--- Input Enclosed Below ---

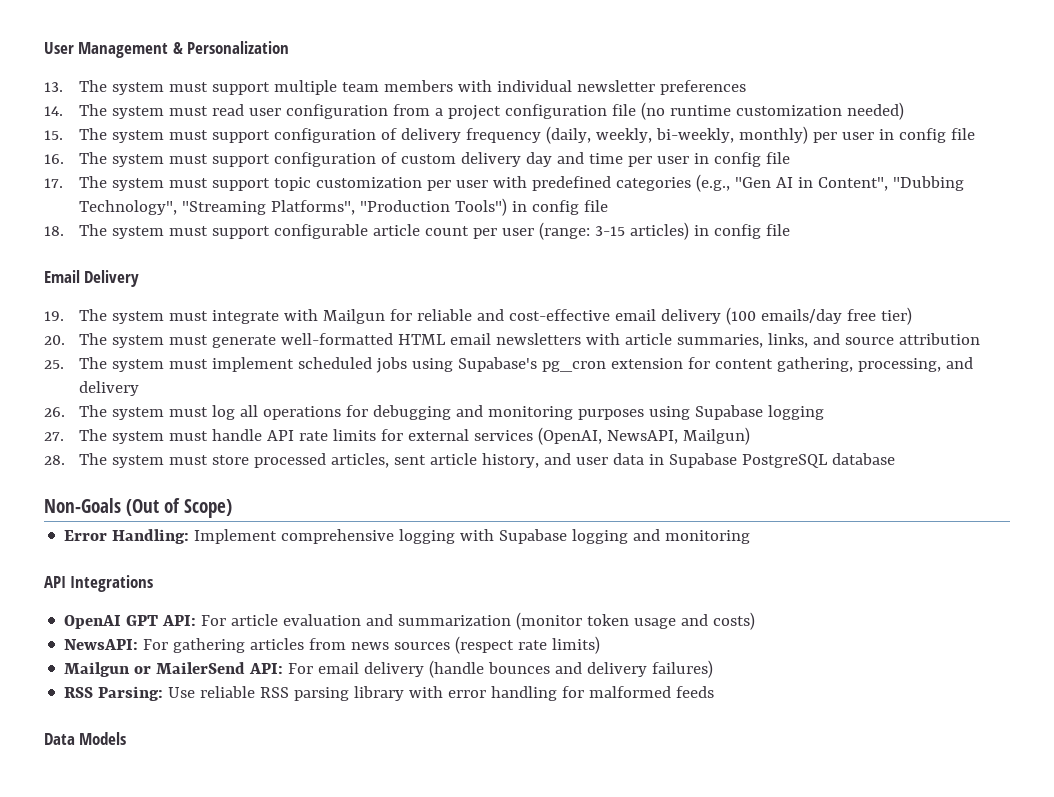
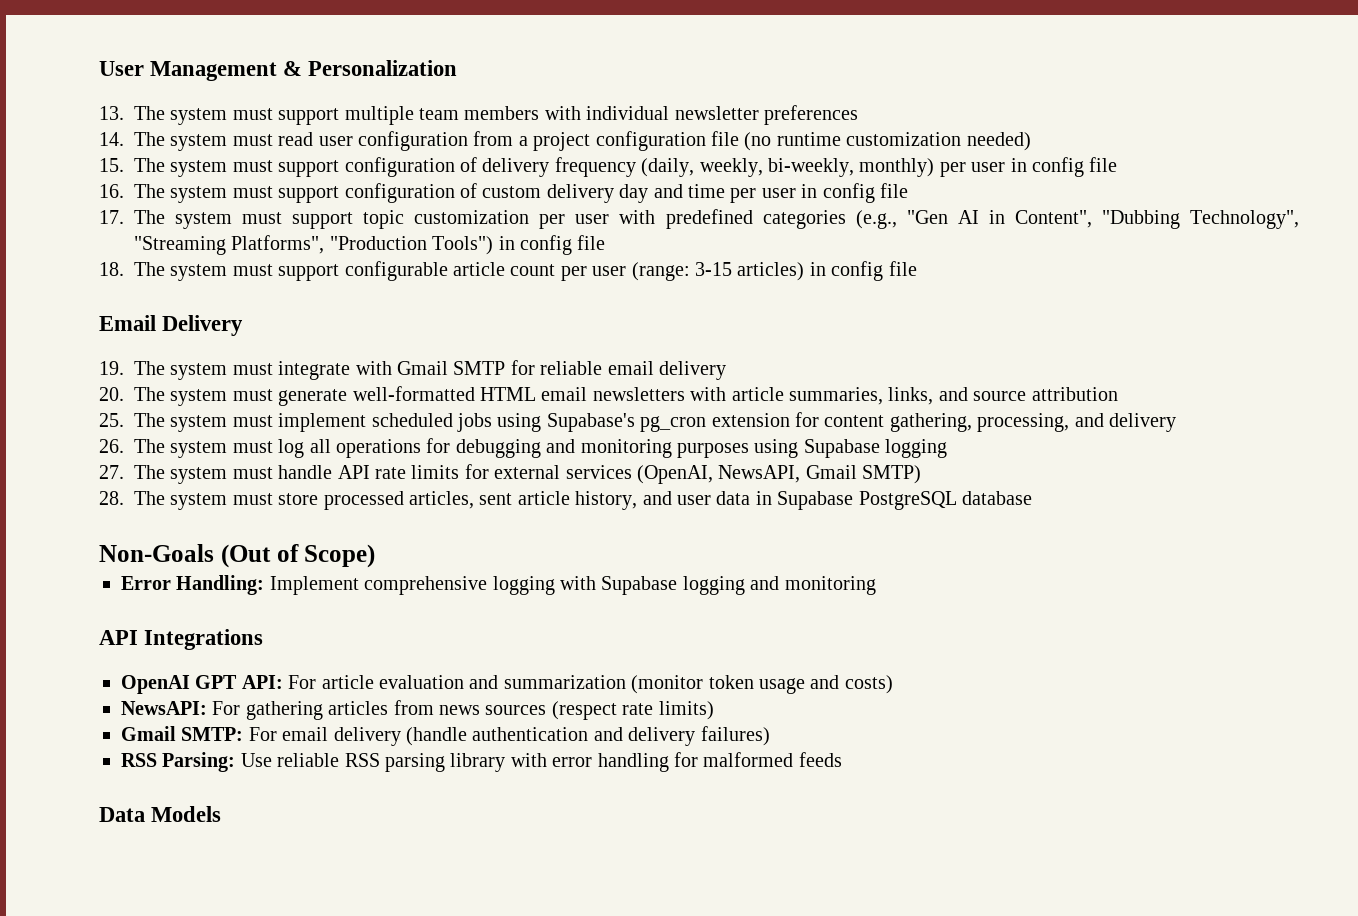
- 19. The system must integrate with Mailgun for reliable and cost-effective email delivery (100 emails/day free tier)
+ 19. The system must integrate with Gmail SMTP for reliable email delivery
- 27. The system must handle API rate limits for external services (OpenAI, NewsAPI, Mailgun)
+ 27. The system must handle API rate limits for external services (OpenAI, NewsAPI, Gmail SMTP)
- Mailgun or MailerSend API: For email delivery (handle bounces and delivery failures)
+ Gmail SMTP: For email delivery (handle authentication and delivery failures)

--- End of Enclosed Input ---

-- Assignment --
Find all the lines with "integrate" in the data and copy them.

-- Output below --
- 19. The system must integrate with Mailgun for reliable and cost-effective email delivery (100 emails/day free tier)
+ 19. The system must integrate with Gmail SMTP for reliable email delivery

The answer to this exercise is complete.